[SOLVED] SSL Certificate Fails for Wildcard Custom Domain on Sites

Hi Appwrite Team,

I'm having issues generating an SSL certificate for a wildcard custom domain on the Sites service. I created a CNAME record pointing *.sites.appwrite.mydomain.com to mydomain.com, and my deployed site (svelte-starter.sites.appwrite.mydomain.com) works correctly over HTTP.

To validate that DNS challenges are working, I manually ran a DNS-01 challenge using Certbot for the wildcard domain (*.sites.appwrite.mydomain.com) and successfully validated the TXT record manually.
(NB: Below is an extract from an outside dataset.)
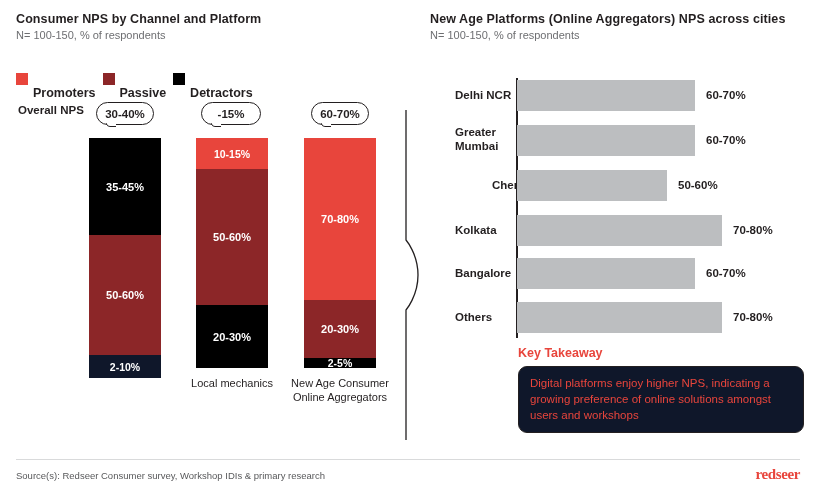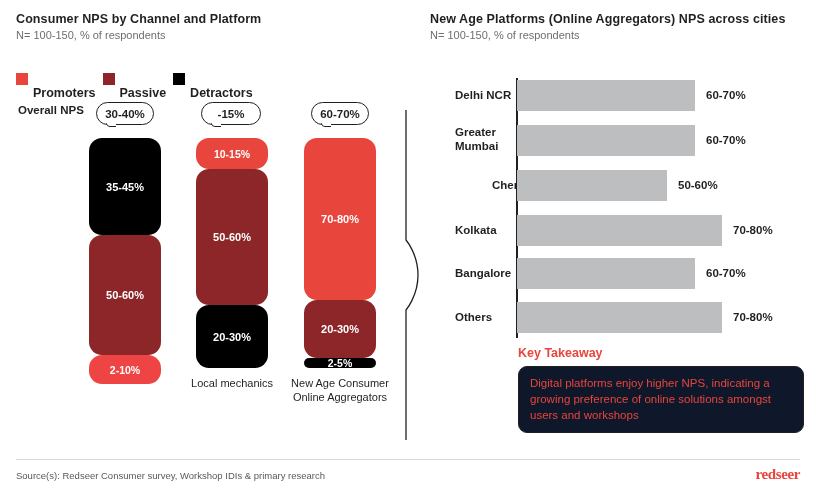"10-15%" .seg { border-radius: 13px -> none }
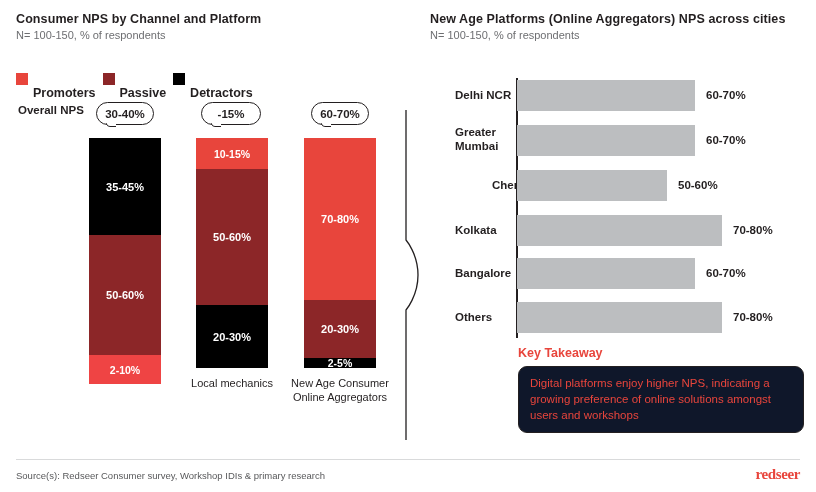"2-10%" div.seg { background: #ef4444 -> #0f172a; height: 29px -> 23px }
Despite this, SSL generation via Appwrite still fails with the following log output:

appwrite-worker-certificates  | Cannot renew domain (svelte-starter.sites.appwrite.mydomain.com) on attempt no. 5 certificate: Failed to verify domain DNS records.
appwrite-worker-certificates  | [Job] (6833e8f7f17c82.53601748) failed to run.
appwrite-worker-certificates  | [Job] (6833e8f7f17c82.53601748) Failed to verify domain DNS records.
appwrite-worker-certificates  | [Error] Type: Exception
appwrite-worker-certificates  | [Error] Message: Failed to verify domain DNS records.
appwrite-worker-certificates  | [Error] File: /usr/src/code/src/Appwrite/Platform/Workers/Certificates.php
appwrite-worker-certificates  | [Error] Line: 338

Could you help clarify why the DNS challenge validation is failing despite the DNS configuration being accessible and externally verifiable?

Thanks in advance!

[SOLVED] SSL Certificate Fails for Wildcard Custom Domain on Sites

I read the documentation more carefully and followed the Apex domain settings, I set the variables

APP_DOMAIN_TARGET_A APP_DOMAIN_TARGET_AAAA

And as a precaution I also set APP_DOMAIN_TARGET_CNAME

I recreated the containers and ran the command to generate the certificate and everything went well.